The spermatheca serves an important function in nematode reproduction. In C. elegans it is the site of sperm storage and fertilization of ovulated oocytes. The spermatheca is a highly secretory, tubular organ consisting of 24 epithelial cells. Passage of oocytes through the spermatheca is tightly regulated by specialized valve structures. Few genes have been identified that function during spermatheca development. However, our lab has recently determined that the nuclear receptor transcription factor NHR-6 is a critical regulator of spermatheca development (see abstract by Kelley et al.). NHR-6 is a member of the NR4A group of nuclear receptors that have important roles in mammalian organogenesis. The organogenesis functions of NHR-6 suggest that activities of this nuclear receptor group are conserved in C. elegans and that NR4A functions can be dissected using the C. elegans spermatheca as an organ model. To further understand the genetic control of spermatheca development we have initiated a genome-wide RNAi screen to identify spermatheca development genes.

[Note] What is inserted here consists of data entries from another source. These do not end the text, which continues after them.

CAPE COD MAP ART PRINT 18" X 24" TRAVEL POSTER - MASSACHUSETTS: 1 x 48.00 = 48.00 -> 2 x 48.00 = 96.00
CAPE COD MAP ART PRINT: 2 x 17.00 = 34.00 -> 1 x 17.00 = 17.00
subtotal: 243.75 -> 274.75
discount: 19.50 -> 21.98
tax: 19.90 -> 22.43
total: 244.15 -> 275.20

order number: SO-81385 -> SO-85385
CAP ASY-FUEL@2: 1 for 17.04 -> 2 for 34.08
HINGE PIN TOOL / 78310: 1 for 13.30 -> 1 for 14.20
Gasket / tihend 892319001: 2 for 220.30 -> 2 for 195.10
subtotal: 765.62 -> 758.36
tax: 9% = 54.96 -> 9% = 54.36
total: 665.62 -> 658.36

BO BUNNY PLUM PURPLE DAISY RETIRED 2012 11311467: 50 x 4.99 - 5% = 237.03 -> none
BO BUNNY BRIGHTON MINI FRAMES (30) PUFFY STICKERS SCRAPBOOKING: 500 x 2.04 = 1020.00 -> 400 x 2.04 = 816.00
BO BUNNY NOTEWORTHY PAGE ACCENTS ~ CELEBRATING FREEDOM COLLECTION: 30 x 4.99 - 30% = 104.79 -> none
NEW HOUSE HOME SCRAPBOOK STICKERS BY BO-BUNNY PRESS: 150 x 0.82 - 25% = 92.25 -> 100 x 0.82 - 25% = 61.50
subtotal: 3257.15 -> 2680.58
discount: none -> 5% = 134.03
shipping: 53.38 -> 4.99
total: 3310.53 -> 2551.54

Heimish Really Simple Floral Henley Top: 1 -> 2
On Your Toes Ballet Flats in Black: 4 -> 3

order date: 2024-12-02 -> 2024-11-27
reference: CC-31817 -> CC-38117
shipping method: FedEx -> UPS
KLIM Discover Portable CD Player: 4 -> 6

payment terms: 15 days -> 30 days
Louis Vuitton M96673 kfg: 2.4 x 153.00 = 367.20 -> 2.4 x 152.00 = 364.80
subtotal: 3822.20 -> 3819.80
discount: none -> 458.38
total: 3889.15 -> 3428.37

To specifically identify spermatheca genes we screen for a specific set of phenotypes known to be associated with nhr-6 mutants. The range of phenotypes include sterility, decreased brood size, abnormal egg morphology, and an adult degeneration phenotype that typically arises in nematodes with abnormally formed somatic gonad structures. Genes identified in this first phase of the screen are then re-screened using the spermathecal differentiation marker ajm-1::GFP. This screen also employed an RNAi sensitized background since nhr-6 is refractory to RNAi in the wild-type background, suggesting that other spermatheca genes may also be refractory to RNAi. We have completed a screen of chromosome III and have identified an initial set of 193 genes that are currently in the process of second round screening. Interestingly, many of the genes identified in our screen were not previously known to have reproductive functions.